What you will do:
Read through the listing, and wherever a line holds the word "margin", return it.

Data provided:
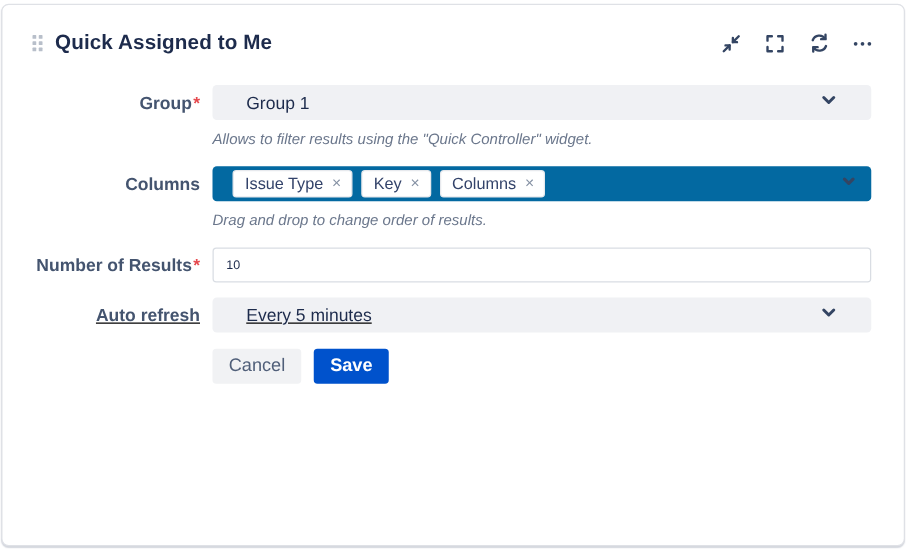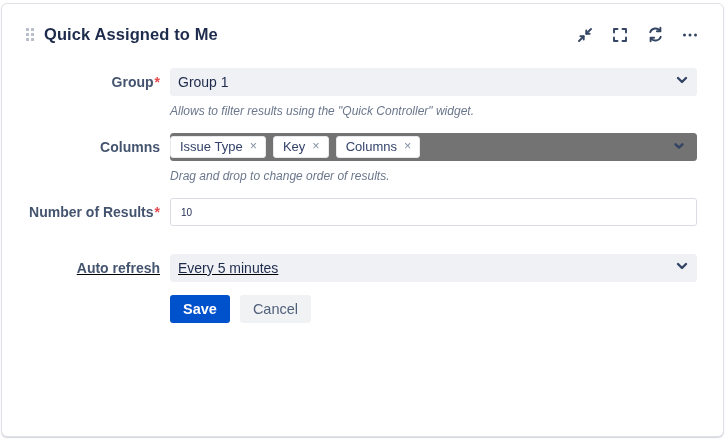--- a/index.html
+++ b/index.html
@@ -33,7 +33,7 @@
   .select {
     height:28px; background:#F0F1F4; border-radius:3.5px;
     display:flex; align-items:center; justify-content:space-between;
-    padding:0 8px; cursor:pointer;
+    padding:0 27px; cursor:pointer;
   }
   .select-value { font-size:14px; color:#1D2B4C; }
   .chev { flex:none; color:#344563; }

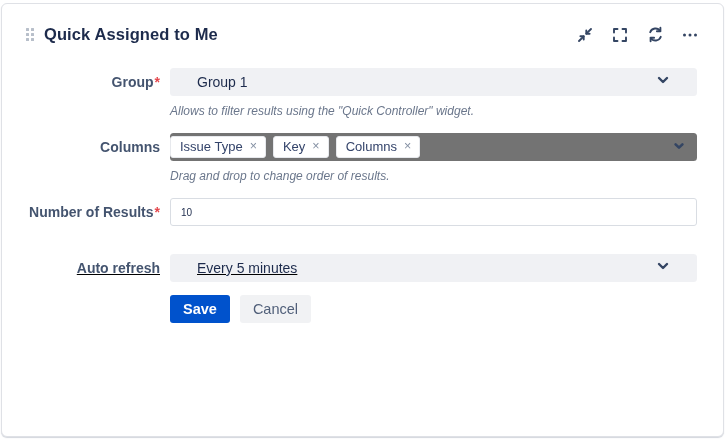--- a/index.html
+++ b/index.html
@@ -45,8 +45,8 @@
   }
 
   .chips-field {
-    min-height:27px; background:#737373; border-radius:3.5px;
-    display:flex; align-items:center; gap:7px; padding:3px 12px 3px 0;
+    min-height:27px; background:#0369a1; border-radius:3.5px;
+    display:flex; align-items:center; gap:7px; padding:3px 12px 3px 16px;
     cursor:pointer;
   }
   .chip {

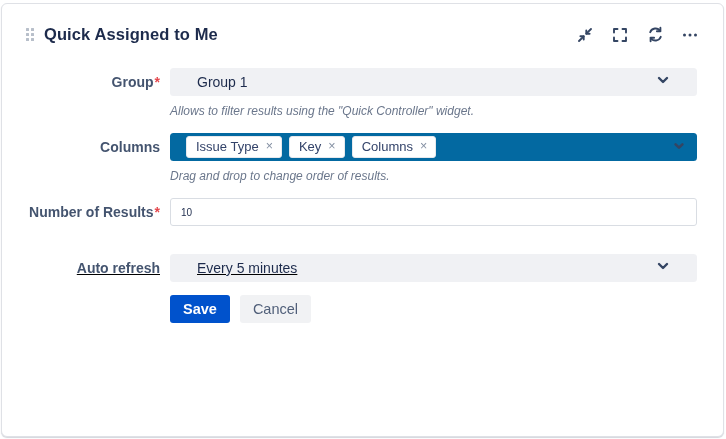--- a/index.html
+++ b/index.html
@@ -60,7 +60,7 @@
 
   .helper-row { display:flex; margin-top:8px; margin-bottom:15px; }
   .helper-text { font-size:12px; color:#6B778C;font-style:italic; }
-  .mb16 { margin-bottom:28px; }
+  .mb16 { margin-bottom:12px; }
   .mb13 { margin-bottom:13px;text-decoration:underline; }
 
   .btn-row { display:flex; align-items:center; gap:10px; }

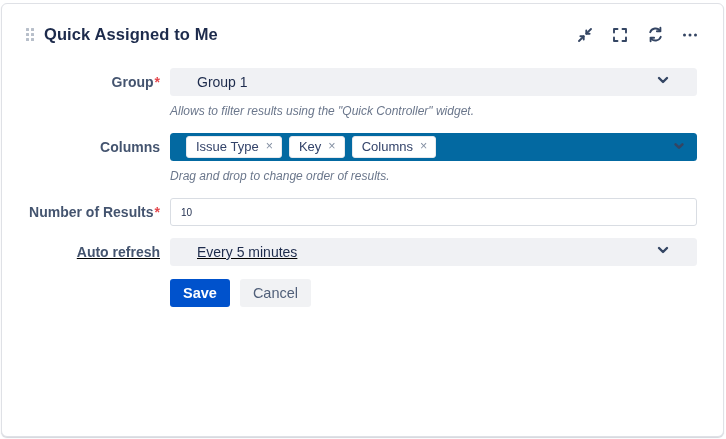--- a/index.html
+++ b/index.html
@@ -199,8 +199,8 @@
     <div class="form-row">
       <div class="form-label"></div>
       <div class="form-field btn-row">
+        <button class="btn btn-subtle">Cancel</button>
         <button class="btn btn-primary">Save</button>
-        <button class="btn btn-subtle">Cancel</button>
       </div>
     </div>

Response area:
   .helper-row { display:flex; margin-top:8px; margin-bottom:15px; }
-  .mb16 { margin-bottom:28px; }
+  .mb16 { margin-bottom:12px; }
   .mb13 { margin-bottom:13px;text-decoration:underline; }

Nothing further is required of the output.